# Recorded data
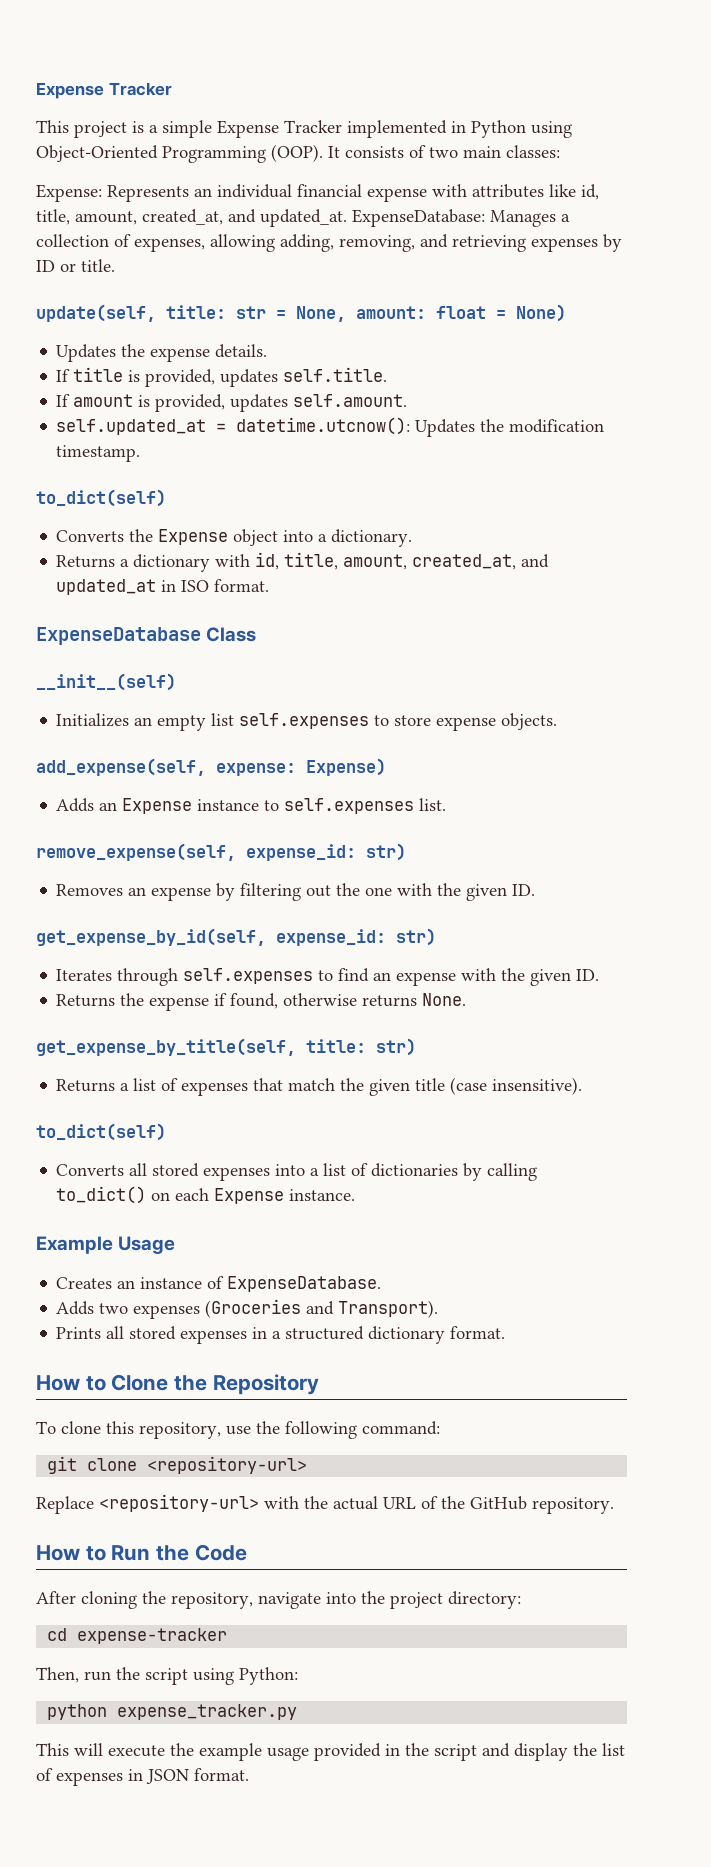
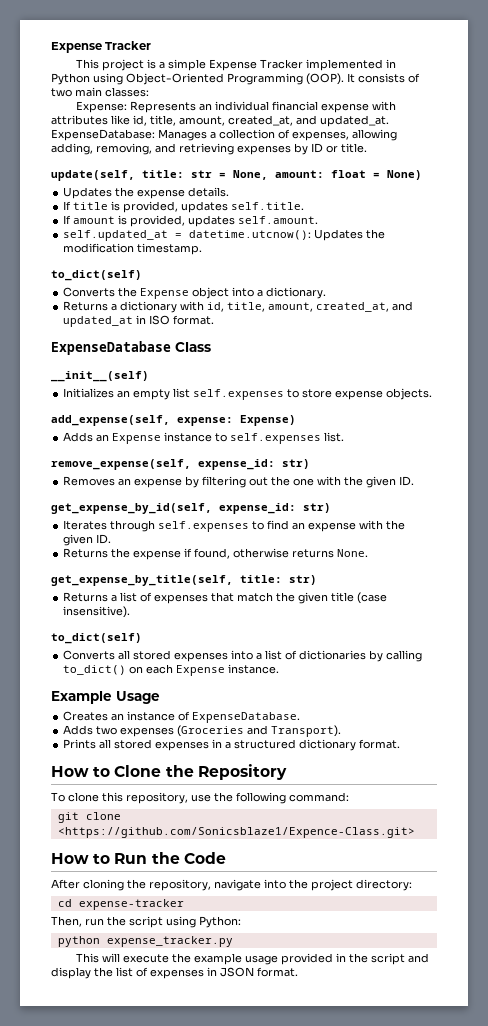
- git clone <repository-url>
- Replace <repository-url> with the actual URL of the GitHub repository.
+ git clone <https://github.com/Sonicsblaze1/Expence-Class.git>

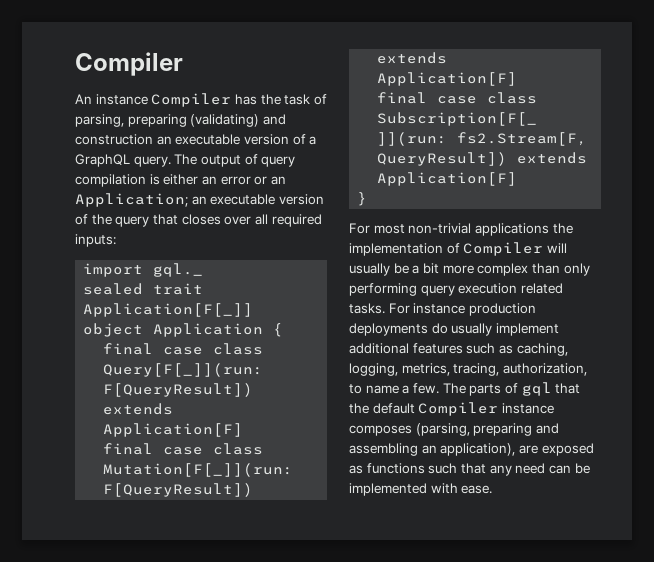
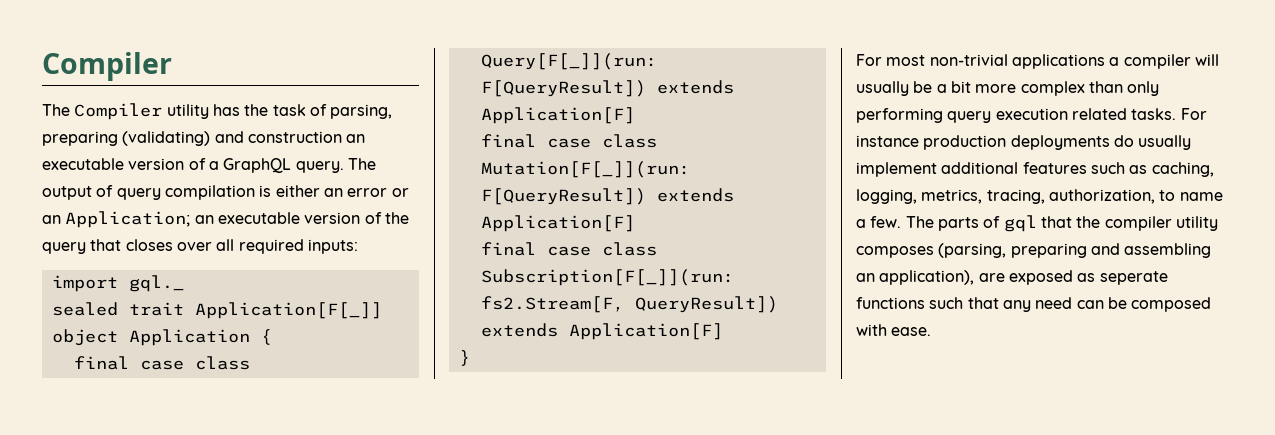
- An instance Compiler has the task of parsing, preparing (validating) and construction an executable version of a GraphQL query.
+ The Compiler utility has the task of parsing, preparing (validating) and construction an executable version of a GraphQL query.
- For most non-trivial applications the implementation of Compiler will usually be a bit more complex than only performing query execution related tasks.
+ For most non-trivial applications a compiler will usually be a bit more complex than only performing query execution related tasks.
- The parts of gql that the default Compiler instance composes (parsing, preparing and assembling an application), are exposed as functions such that any need can be implemented with ease.
+ The parts of gql that the compiler utility composes (parsing, preparing and assembling an application), are exposed as seperate functions such that any need can be composed with ease.

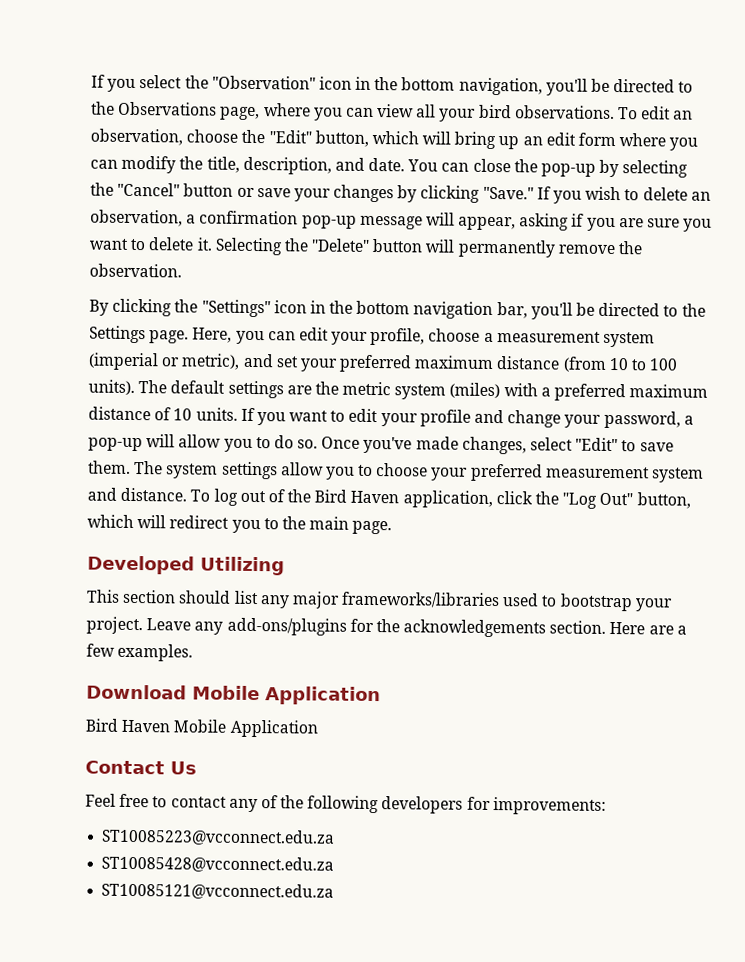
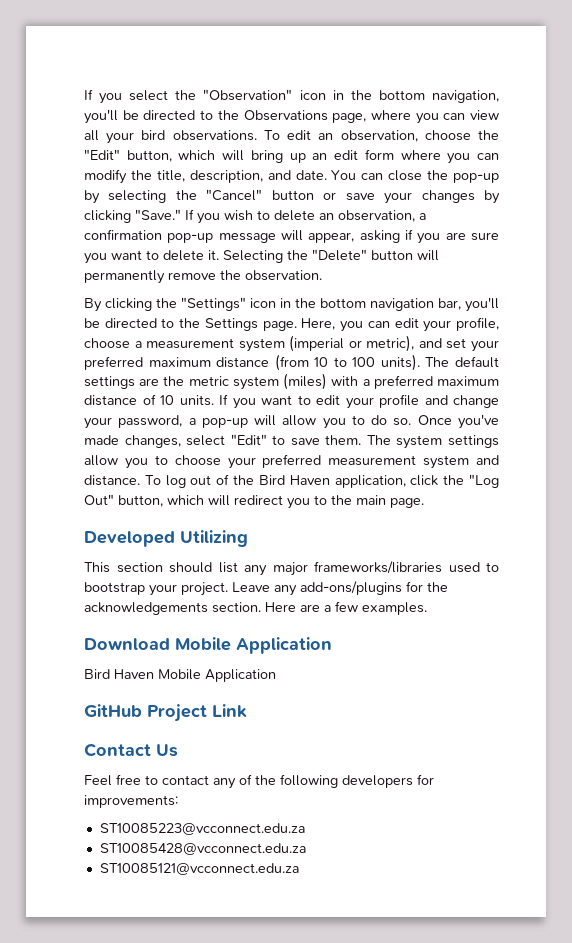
+ GitHub Project Link

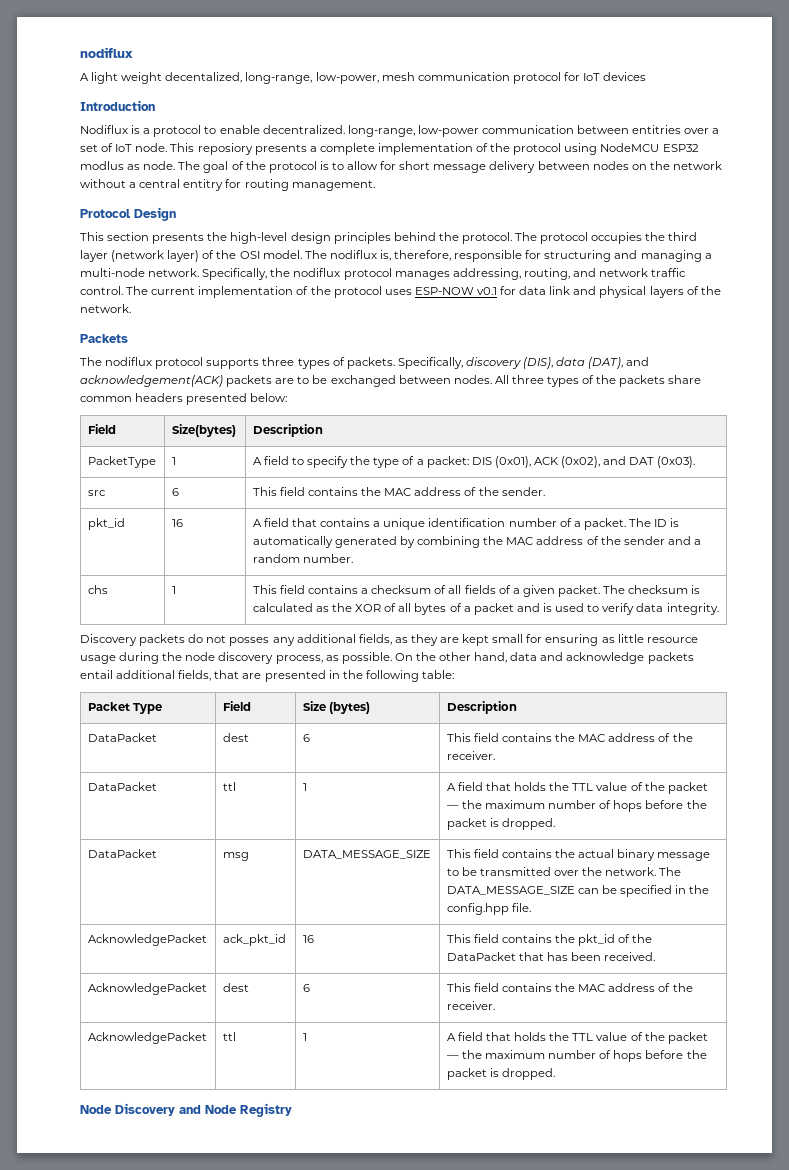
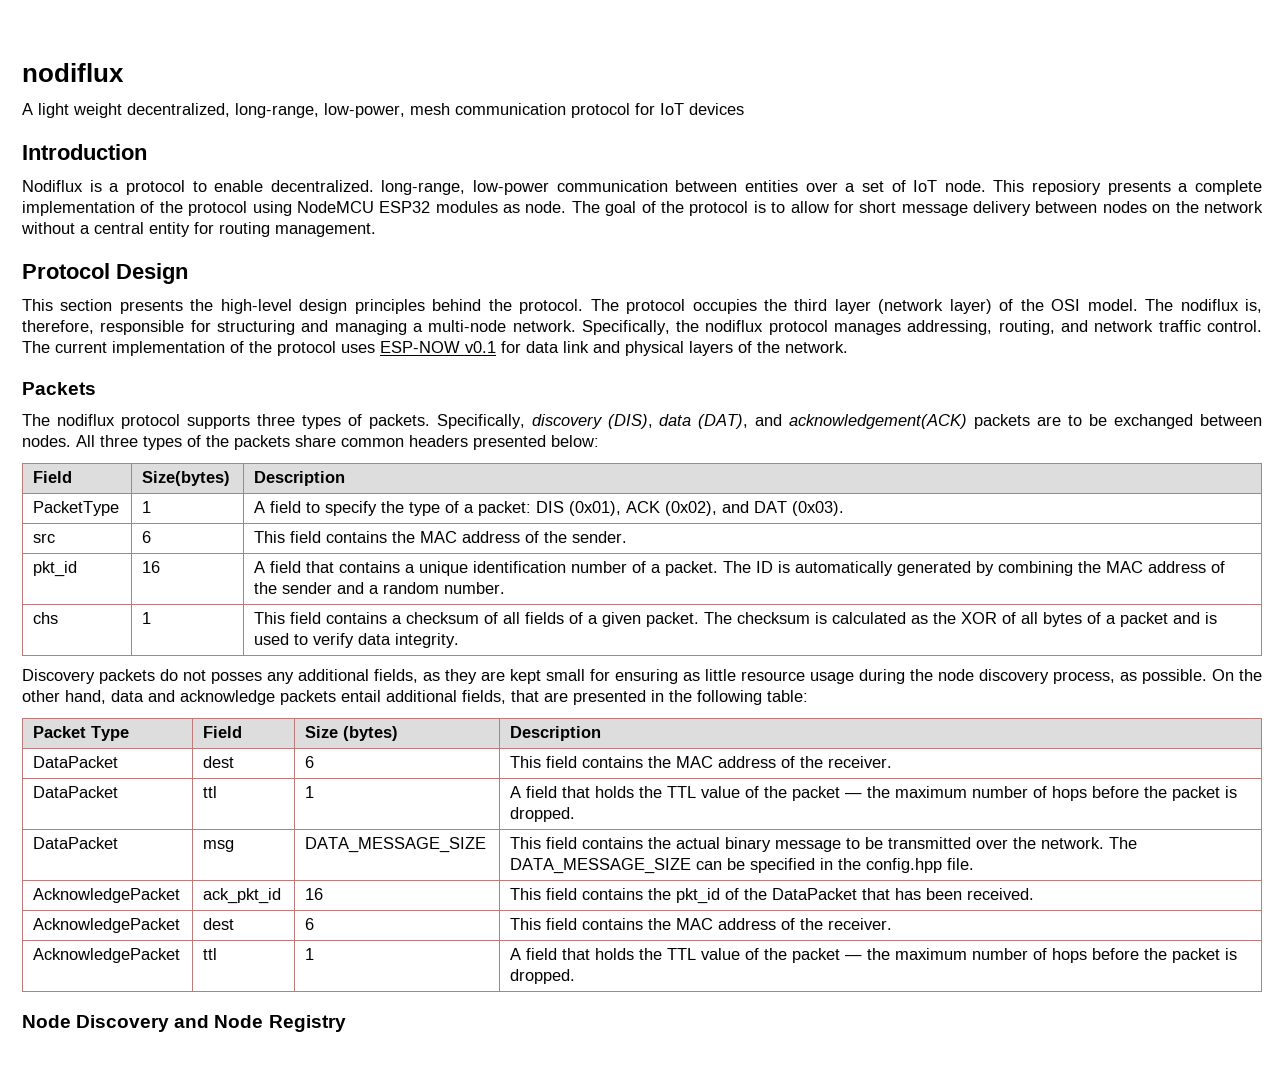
- A light weight decentalized, long-range, low-power, mesh communication protocol for IoT devices
+ A light weight decentralized, long-range, low-power, mesh communication protocol for IoT devices
- Nodiflux is a protocol to enable decentralized. long-range, low-power communication between entitries over a set of IoT node.
+ Nodiflux is a protocol to enable decentralized. long-range, low-power communication between entities over a set of IoT node.
- This reposiory presents a complete implementation of the protocol using NodeMCU ESP32 modlus as node.
+ This reposiory presents a complete implementation of the protocol using NodeMCU ESP32 modules as node.
- The goal of the protocol is to allow for short message delivery between nodes on the network without a central entitry for routing management.
+ The goal of the protocol is to allow for short message delivery between nodes on the network without a central entity for routing management.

# EXERCISE OBJECTIVE
What you return must be the entries above, exactly as they appear, without any pictures.

# ANSWER FOR THE TASK
- git clone <repository-url>
- Replace <repository-url> with the actual URL of the GitHub repository.
+ git clone <https://github.com/Sonicsblaze1/Expence-Class.git>

- An instance Compiler has the task of parsing, preparing (validating) and construction an executable version of a GraphQL query.
+ The Compiler utility has the task of parsing, preparing (validating) and construction an executable version of a GraphQL query.
- For most non-trivial applications the implementation of Compiler will usually be a bit more complex than only performing query execution related tasks.
+ For most non-trivial applications a compiler will usually be a bit more complex than only performing query execution related tasks.
- The parts of gql that the default Compiler instance composes (parsing, preparing and assembling an application), are exposed as functions such that any need can be implemented with ease.
+ The parts of gql that the compiler utility composes (parsing, preparing and assembling an application), are exposed as seperate functions such that any need can be composed with ease.

+ GitHub Project Link

- A light weight decentalized, long-range, low-power, mesh communication protocol for IoT devices
+ A light weight decentralized, long-range, low-power, mesh communication protocol for IoT devices
- Nodiflux is a protocol to enable decentralized. long-range, low-power communication between entitries over a set of IoT node.
+ Nodiflux is a protocol to enable decentralized. long-range, low-power communication between entities over a set of IoT node.
- This reposiory presents a complete implementation of the protocol using NodeMCU ESP32 modlus as node.
+ This reposiory presents a complete implementation of the protocol using NodeMCU ESP32 modules as node.
- The goal of the protocol is to allow for short message delivery between nodes on the network without a central entitry for routing management.
+ The goal of the protocol is to allow for short message delivery between nodes on the network without a central entity for routing management.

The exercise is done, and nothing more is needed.